These companies are not lying. Rather, they are trying to get the data to do what it was not designed to do; they are misinterpreting the genetic results.

INCONVENIENT TRUTHS

Let’s look in more detail at why these types of tests aren’t able to make accurate predictions. At the end of Chapter 2, I discussed the fact that there are over a hundred genes that are associated with bodyweight and how one could actually create a ‘risk score’ for our likelihood of becoming obese.⁵ To calculate such a score, consider each genetic variant having a possible score of 2 (homozygous for the risk allele), 1 (heterozygous) or o (homozygous for the protective allele). With 100 genes, that is a notional maximum risk score of 200 (100 x 2) and a minimum of o. When plotted against a large enough population, what we observe is the higher your obesity risk score, the higher your BMI is likely to be (see figure 10). Similar types of risk scores can be produced for most complex diseases and traits. This is, essentially, what these companies are doing; looking at our genes and then comparing it with data that already exists about the rest of the population. The question is, can you take people with an empirically high genetic risk of developing disease – obesity, say – and make a pre-emptive intervention before they become obese? This is, after all, the holy grail of so-called ‘precision medicine’, where bespoke treatments are designed to fit each individual. The personal genetic testing companies certainly think so.

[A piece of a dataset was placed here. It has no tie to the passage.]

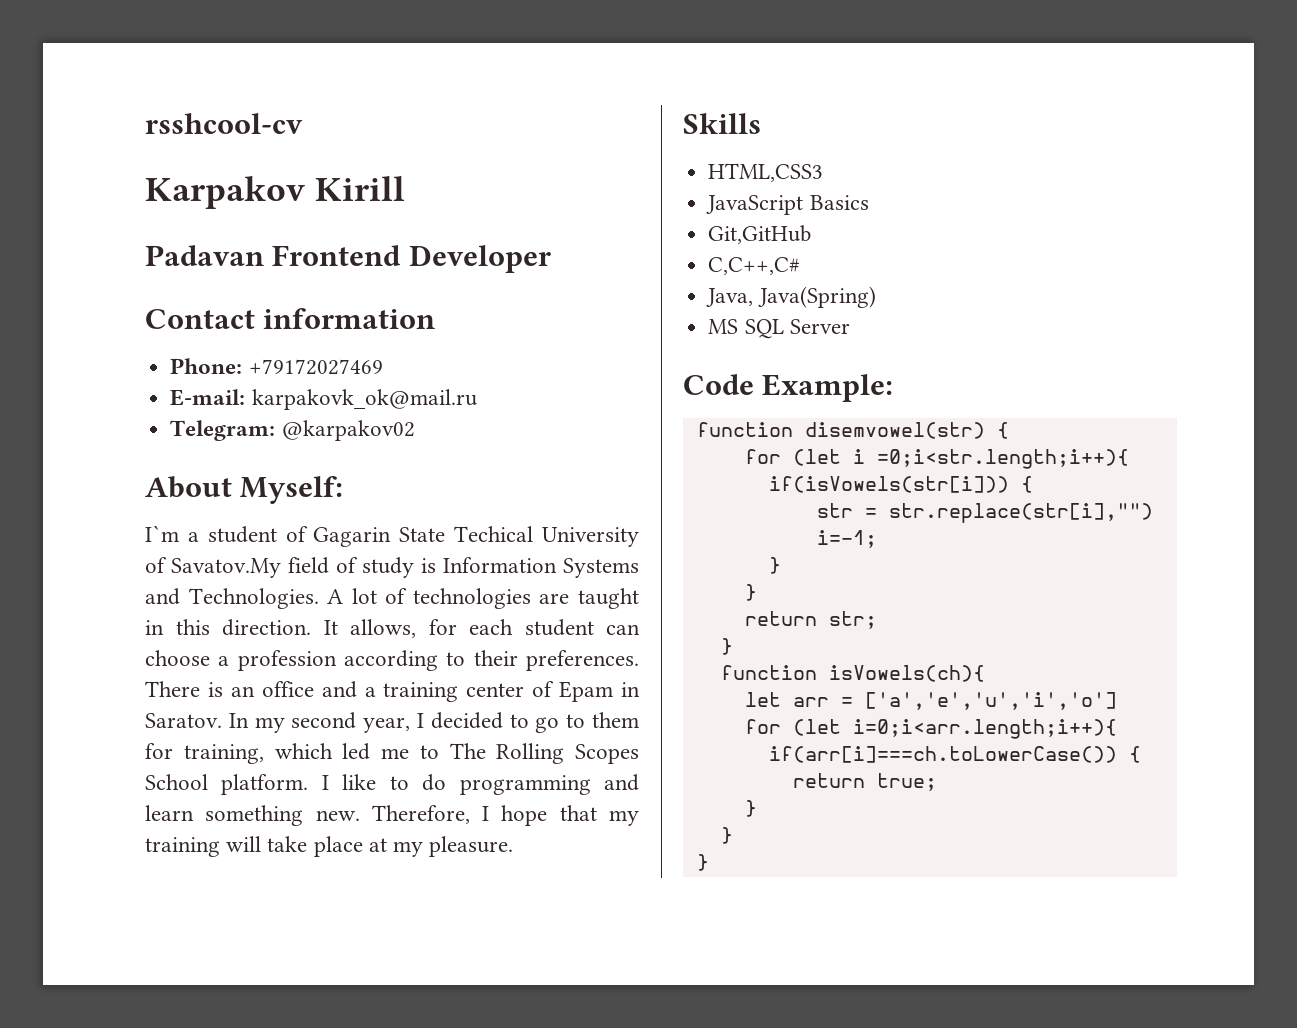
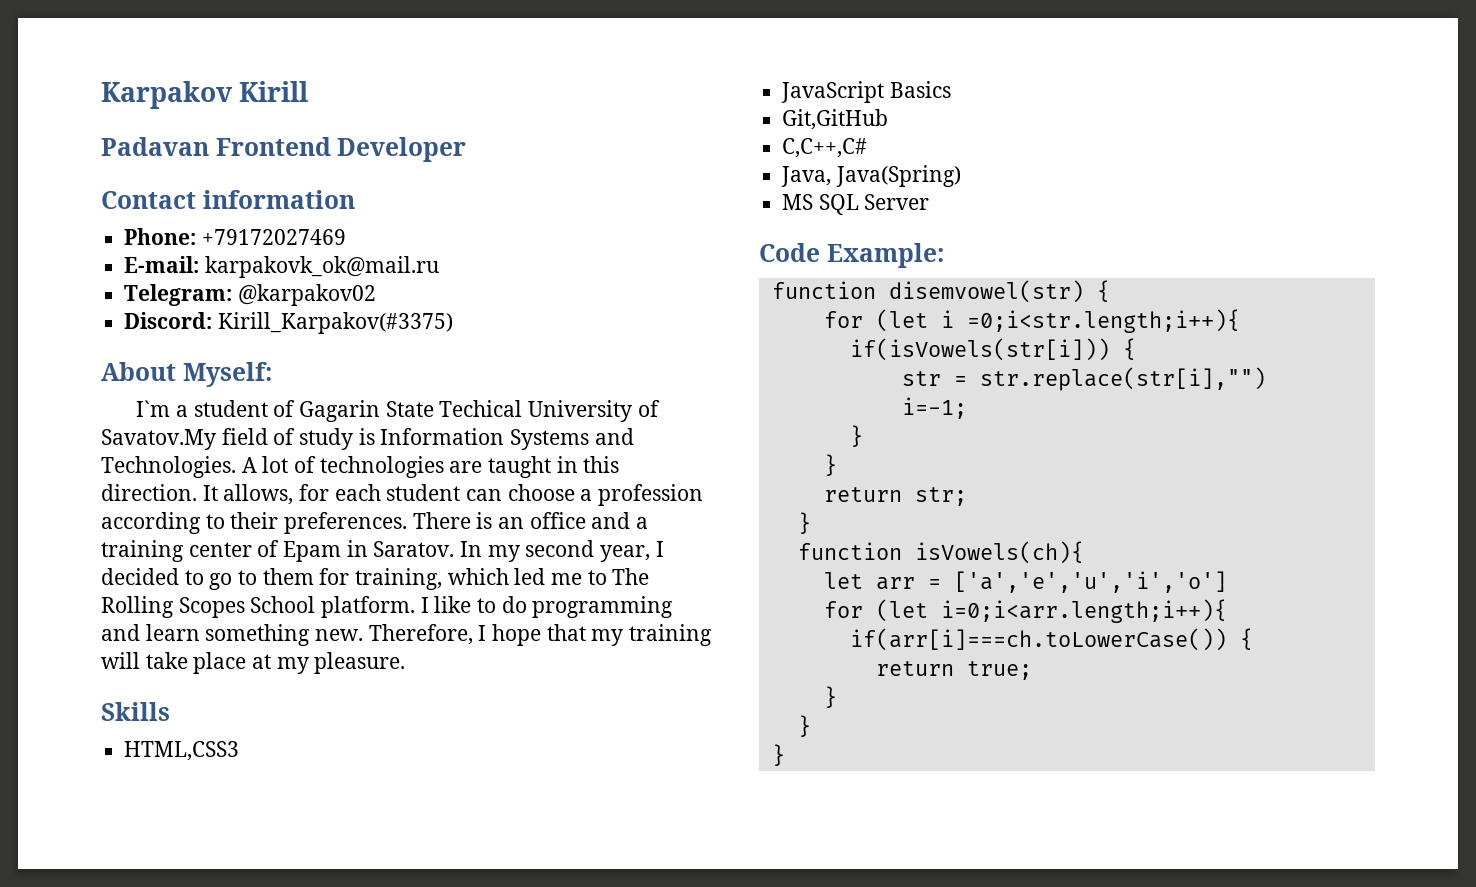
[145,113,303,134] rsshcool-cv // -> (101, 95) none
(415, 430) none -> [124,312,453,334] // Discord: Kirill_Karpakov(#3375)

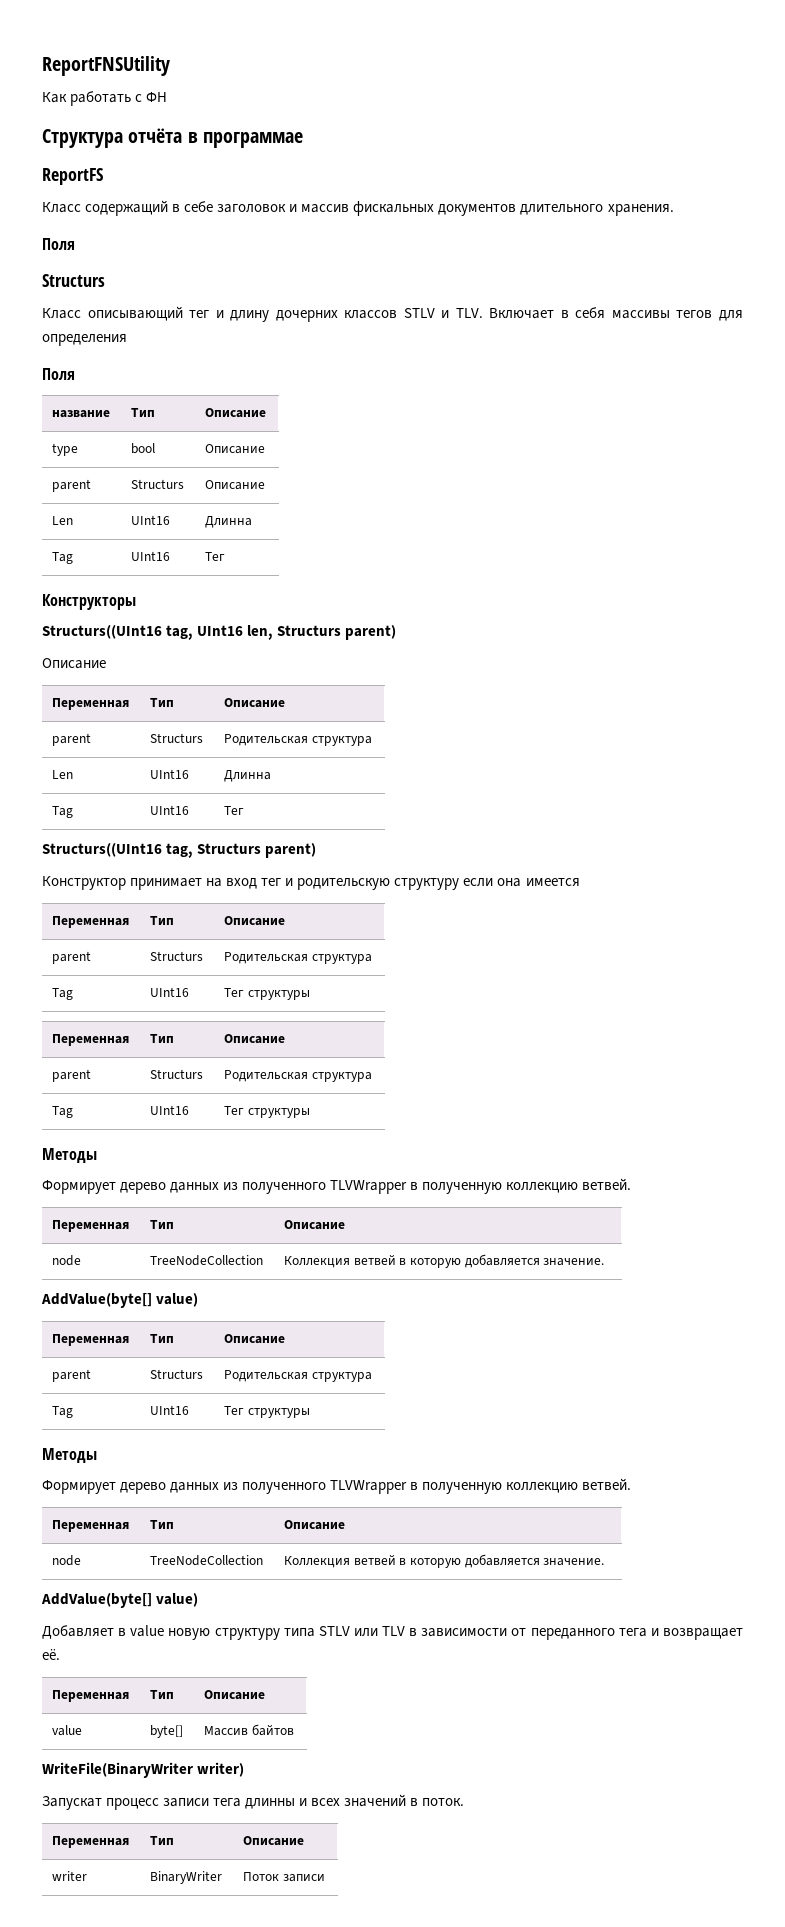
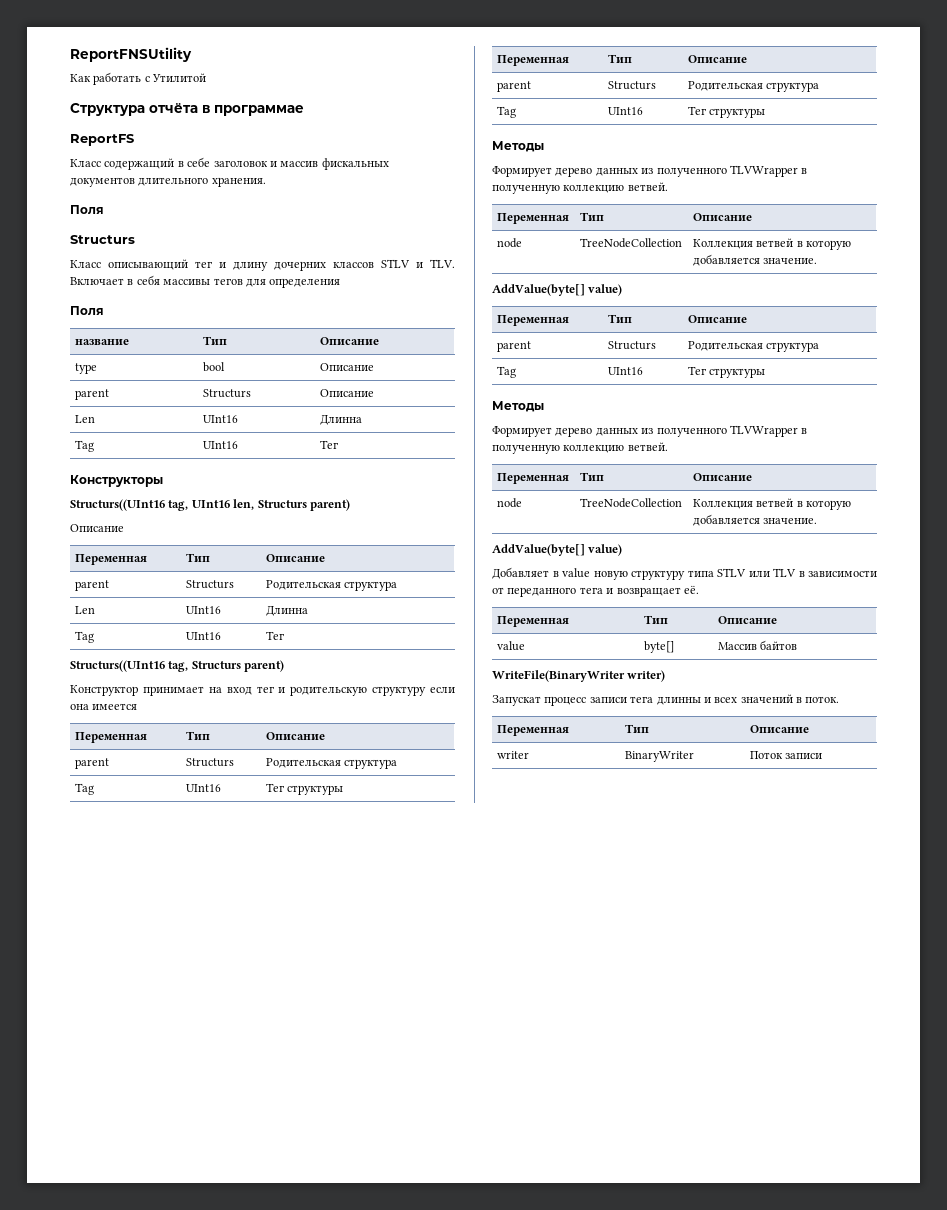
[146,92,168,102] ФН -> [152,73,207,82] Утилитой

There are, however, a couple of inconvenient truths that get in the way. Most complex traits (such as height, weight, aerobic capacity or age of puberty) or diseases (such as type 2 diabetes, high blood pressure, rheumatoid arthritis or heart disease) will have a large genetic component that is modulated by the environment. We now know that there are hundreds of genetic variations that influence each of these traits. For instance, if we consider weight as an exemplar, more than a hundred genes had to be studied in hundreds of thousands of individuals in order to show the relationship with BMI.⁶ There are rare types of severe obesity, such as those seen in the children with no leptin,⁷ that are the result of catastrophic mutations in single genes. This is not the situation for the vast majority of us with ‘common’ obesity, where there is no one ‘obese’ gene. Instead, each of us will have our own personal mix of the more than 100 obesity risk vs protective variants. None of the genetic companies, however, test more than a small handful of genes per given trait, including for bodyweight. DNAfit, for example, only test between one to seven genes for each characteristic they are claiming to predict. By examining only a few of the hundreds of known variants, they are already massively reducing the predictive power of the risk score. Inconvenient truth Number 1.

POPULATION RISK VERSUS INDIVIDUAL PREDICTION

It is, however, the second inconvenient truth that presents the real problem. Even if all of the known variations for each trait or characteristic were taken into account, it would make very little measurable difference in the ability of the genetic testing companies to make the predictions they are claiming. Why? Because they are fundamentally misunderstanding the difference between population-level risk and individual diagnosis or prediction. What exactly do I mean by this?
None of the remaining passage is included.